The queen and the dwarves travel back through the forest and plan their route home. The dwarves remind the queen of her upcoming wedding. The queen considers her options, then begins traveling the opposite direction towards new adventures.
Pages 52 through 69, the remainder of the book, fill the story’s third and final act. The kiss between the queen and the sleeper functions as a major turning point in Gaiman’s plot, closing Act 2 and launching the characters into Act 3. There’s a moment of uncertainty in which a dwarf asks, “Did it work?” to which the queen responds that she doesn’t know (52)—a characteristic common to three act structures, in which the cataclysmic final turn is followed by a rest period. Once the third act begins, the answers begin unraveling quickly: The old woman begins to reveal the truth about her journey there, which is then taken up by the enchantress whom the queen has awoken. In Riddell’s “flashback” image of the enchantress and the princess when they first met, the enchantress fits the stereotypical image of a fairy tale witch, wearing a similar regalia to the previous image of the wicked stepmother. The princess is shown in her earlier youth and innocence, but she is given a distinct look from the current sleeping enchantress to differentiate the two characters.
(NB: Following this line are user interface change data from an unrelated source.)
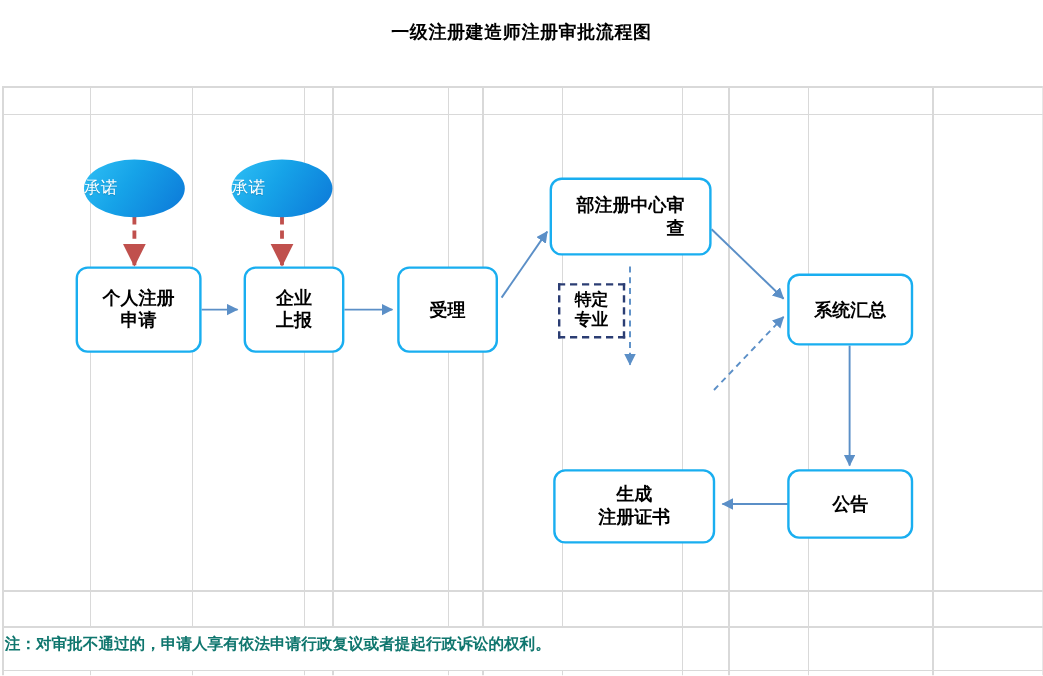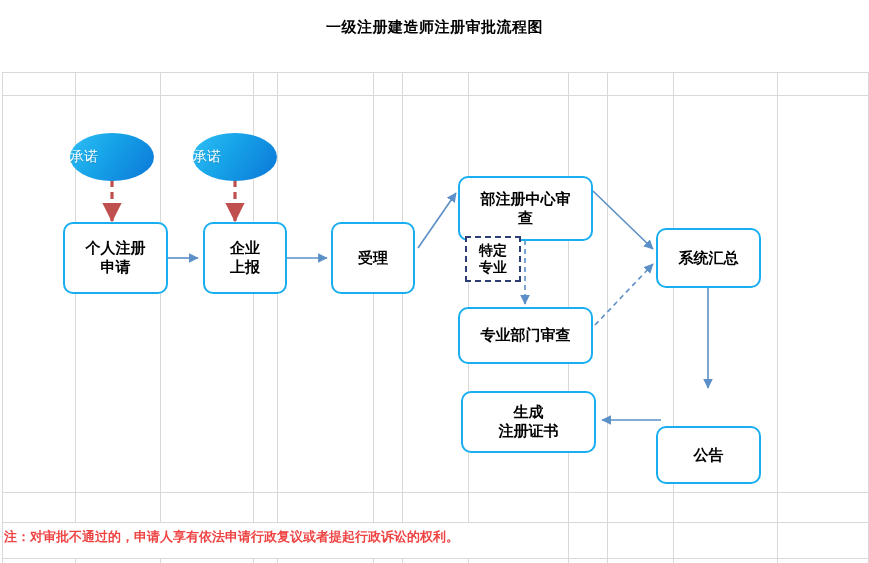--- a/index.html
+++ b/index.html
@@ -195,7 +195,7 @@
     <span>受理</span>
   </div>
 
-  <div class="node" style="left:458px; top:176px; width:135px; height:65px;">
+  <div class="node" style="left:458px; top:148px; width:135px; height:65px;text-align:right;">
     <div>
       <div>部注册中心审</div>
       <div>查</div>

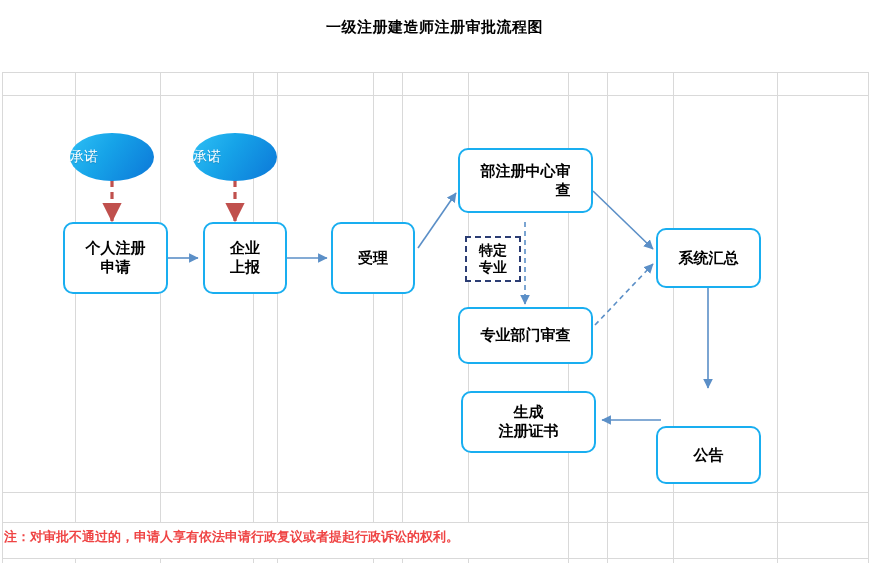--- a/index.html
+++ b/index.html
@@ -209,9 +209,6 @@
     </div>
   </div>
 
-  <div class="node" style="left:458px; top:307px; width:135px; height:57px;">
-    <span>专业部门审查</span>
-  </div>
 
   <div class="node" style="left:656px; top:228px; width:105px; height:60px;">
     <span>系统汇总</span>

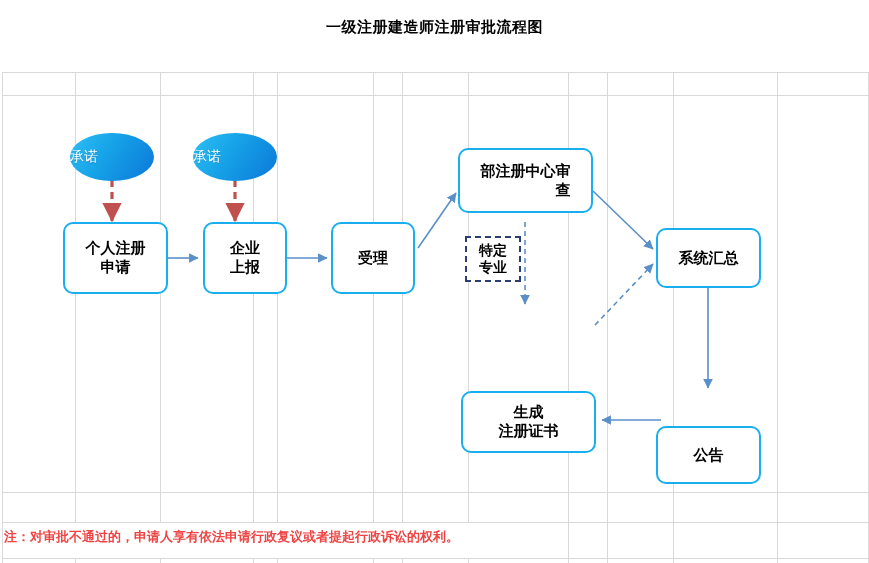--- a/index.html
+++ b/index.html
@@ -214,7 +214,7 @@
     <span>系统汇总</span>
   </div>
 
-  <div class="node" style="left:656px; top:391px; width:105px; height:58px;margin-top:35px;">
+  <div class="node" style="left:656px; top:391px; width:105px; height:58px;">
     <span>公告</span>
   </div>
 

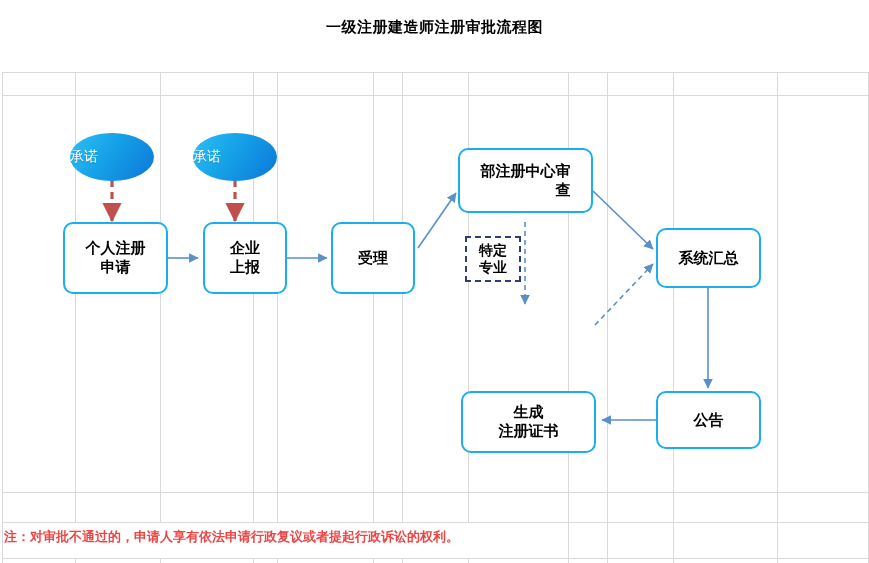--- a/index.html
+++ b/index.html
@@ -46,7 +46,7 @@
     top: 528px;
     font-size: 13px;
     font-weight: bold;
-    color: #ef4444;
+    color: #0f766e;
     white-space: nowrap;
   }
Once their story has been broken open and the pieces come together, the text and illustrations work together to depict the enchantress fully embodying her villainous nature—a transformation that subverts Preconceptions of Youth and Beauty.
In addition to the dramatic interpersonal conflict taking place, the queen faces her own internal conflict as she struggles to become her most powerful self. When the scene begins, it includes three female characters and three male ones. Soon, however, all male characters are dispatched from the conflict, leaving three women to face each other, wielding the potential of their own inner strength. Although the queen’s choice ultimately leads to the enchantress’s downfall, it’s the princess who delivers the blow that destroys her in the story’s climax—an act the story positions as justice and retribution for the suffering the enchantress cost her through her ruthless pursuit of power. In killing the enchantress who imprisoned her, the true princess is to take back control of her story and choices, emphasizing the story’s exploration of Freedom and Constraint.
The book shifts into its denouement when the townspeople emerge, woken from their enchanted sleep, and see the state of events before them: “None of the people in that room or on the steps dared to stop them or would ever understand what had happened” (63). The full-page illustration shows a group of confused people, including what appears to be the king and queen, staring at the elderly daughter they no longer recognize. The queen and her companions resolve the story’s remaining loose end by burning the enchanted spindle, at which point the queen finds herself at a narrative crossroads, faced with the decision to move forward or go back to her previous life. In this moment she comes to understand that “There are always choices” (66), mirroring her earlier belief that she had no choices. The closing illustration shows the queen and the three dwarfs prepared for battle with a dragon, hinting at future adventures in the days ahead.